§ Data for the task
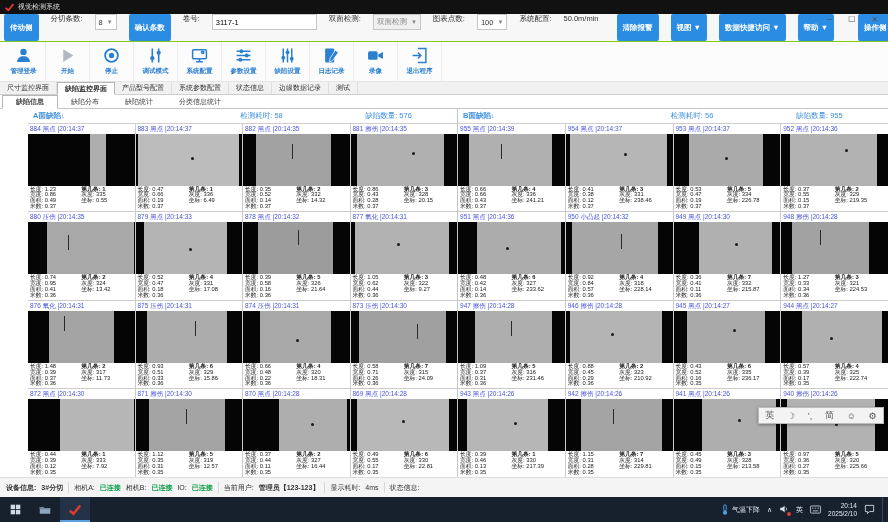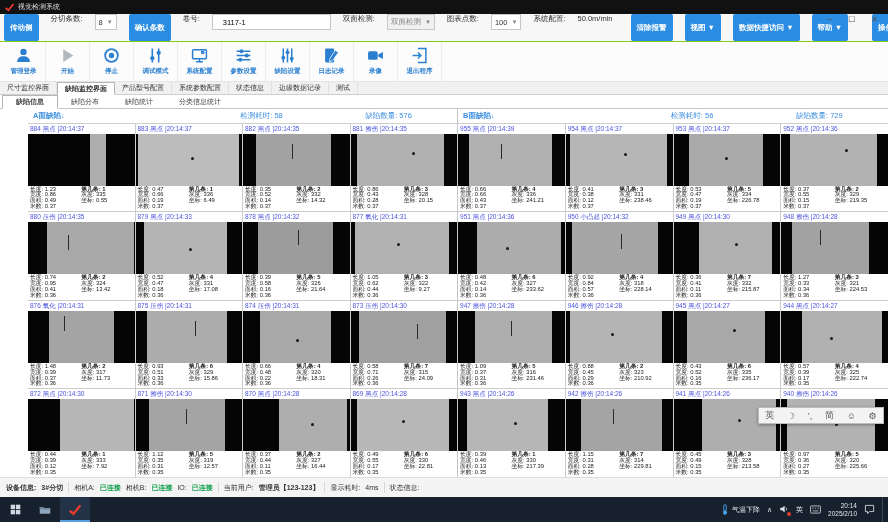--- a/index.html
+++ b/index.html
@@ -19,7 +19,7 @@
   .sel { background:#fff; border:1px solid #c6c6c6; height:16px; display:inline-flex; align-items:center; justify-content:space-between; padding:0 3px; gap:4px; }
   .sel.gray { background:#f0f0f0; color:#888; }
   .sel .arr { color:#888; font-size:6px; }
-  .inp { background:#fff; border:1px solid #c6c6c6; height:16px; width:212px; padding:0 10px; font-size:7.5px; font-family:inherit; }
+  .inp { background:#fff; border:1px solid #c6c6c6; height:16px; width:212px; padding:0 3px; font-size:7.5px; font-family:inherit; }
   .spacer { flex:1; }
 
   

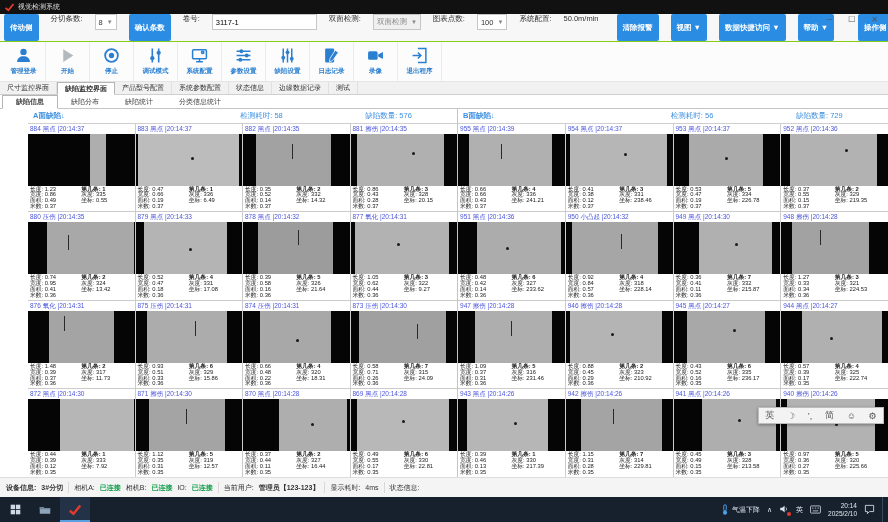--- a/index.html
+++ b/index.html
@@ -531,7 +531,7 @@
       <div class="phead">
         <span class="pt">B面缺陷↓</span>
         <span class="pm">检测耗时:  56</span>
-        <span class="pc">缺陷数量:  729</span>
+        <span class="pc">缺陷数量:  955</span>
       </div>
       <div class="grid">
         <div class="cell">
--
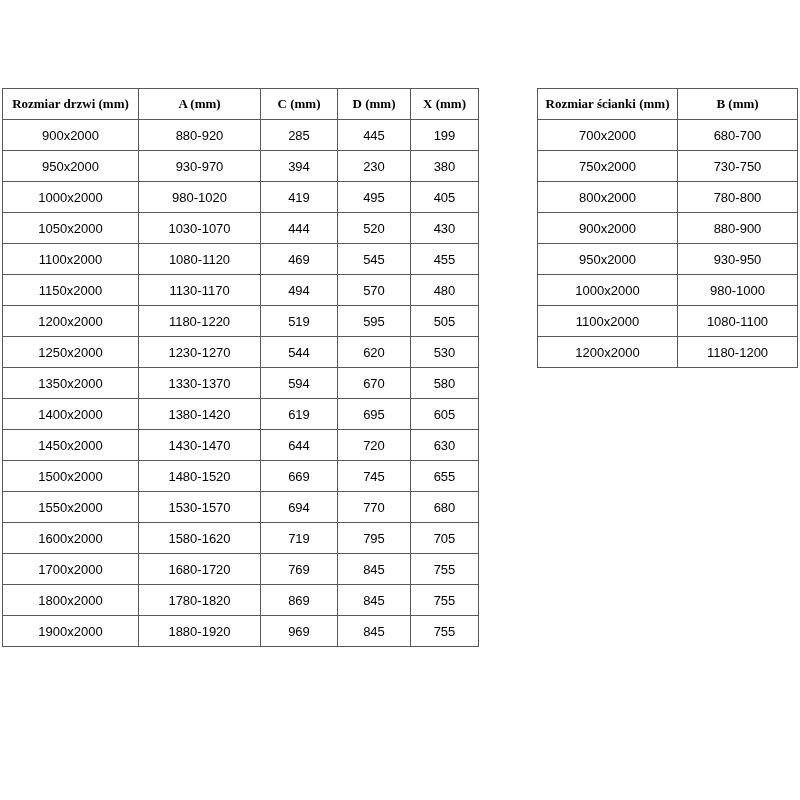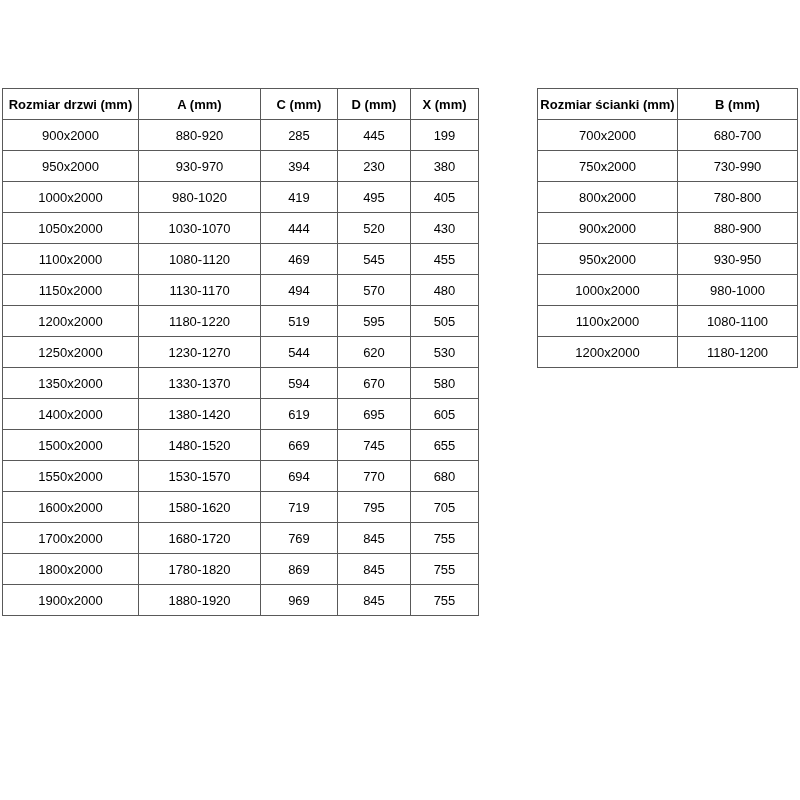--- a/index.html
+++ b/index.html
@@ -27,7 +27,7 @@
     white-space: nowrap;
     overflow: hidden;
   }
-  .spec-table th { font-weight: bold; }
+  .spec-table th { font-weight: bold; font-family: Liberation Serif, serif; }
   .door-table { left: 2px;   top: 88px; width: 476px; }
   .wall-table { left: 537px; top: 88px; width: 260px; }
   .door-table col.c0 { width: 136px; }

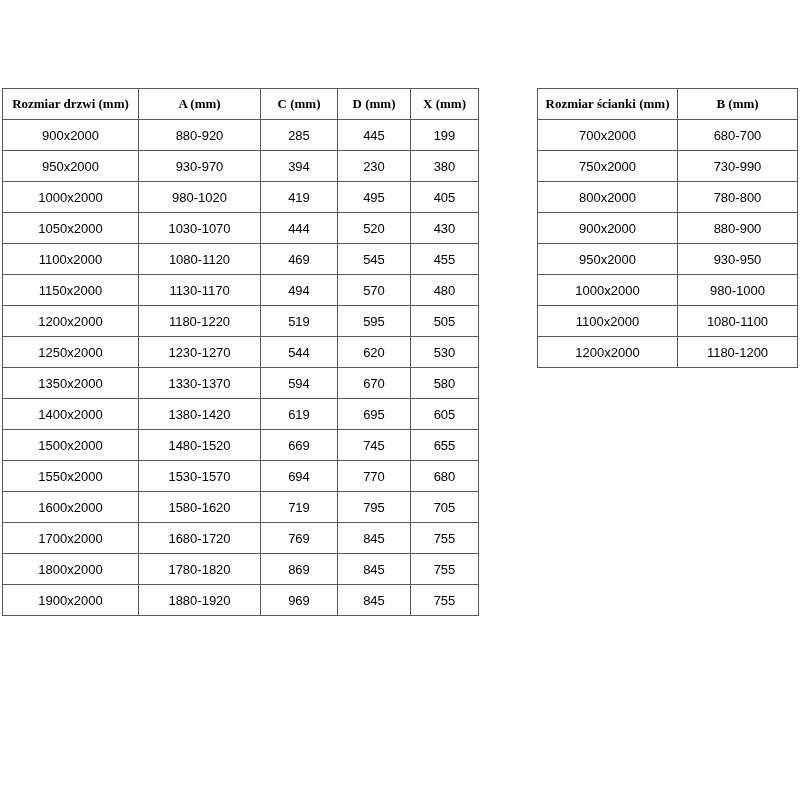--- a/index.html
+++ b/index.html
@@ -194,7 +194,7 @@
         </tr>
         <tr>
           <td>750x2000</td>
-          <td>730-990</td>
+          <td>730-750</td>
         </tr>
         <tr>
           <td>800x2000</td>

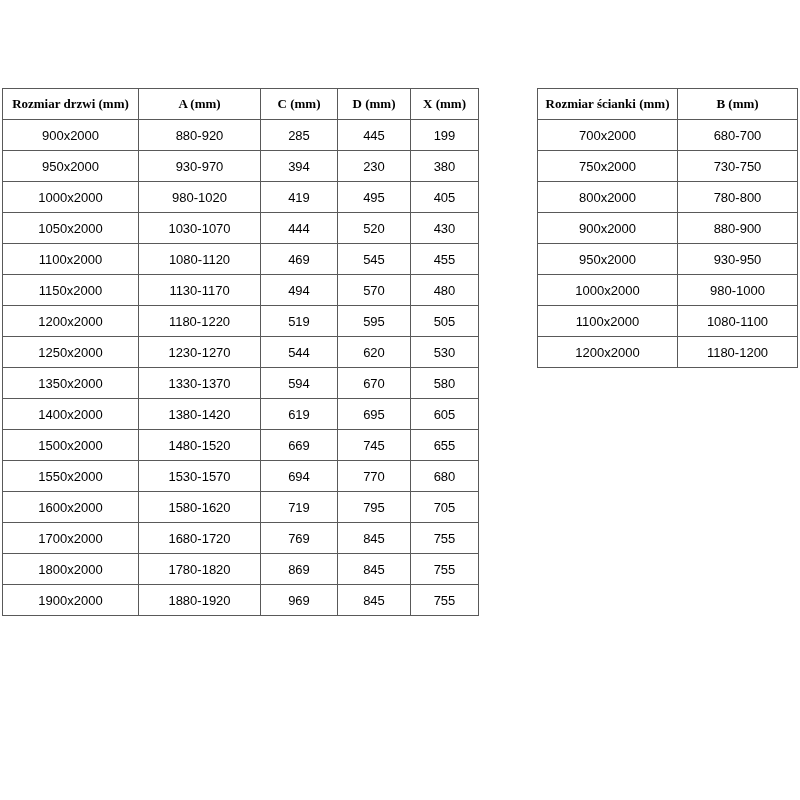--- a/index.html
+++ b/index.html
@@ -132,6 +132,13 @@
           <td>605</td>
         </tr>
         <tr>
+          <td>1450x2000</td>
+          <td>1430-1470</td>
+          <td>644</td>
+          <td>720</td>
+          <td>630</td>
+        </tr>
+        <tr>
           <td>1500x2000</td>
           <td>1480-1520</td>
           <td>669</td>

§ Exercise prompt
Wherever the string "table" appears in the data above, report the whole line.

§ Response area
-  .spec-table th { font-weight: bold; }
+  .spec-table th { font-weight: bold; font-family: Liberation Serif, serif; }
   .door-table { left: 2px;   top: 88px; width: 476px; }
   .wall-table { left: 537px; top: 88px; width: 260px; }
   .door-table col.c0 { width: 136px; }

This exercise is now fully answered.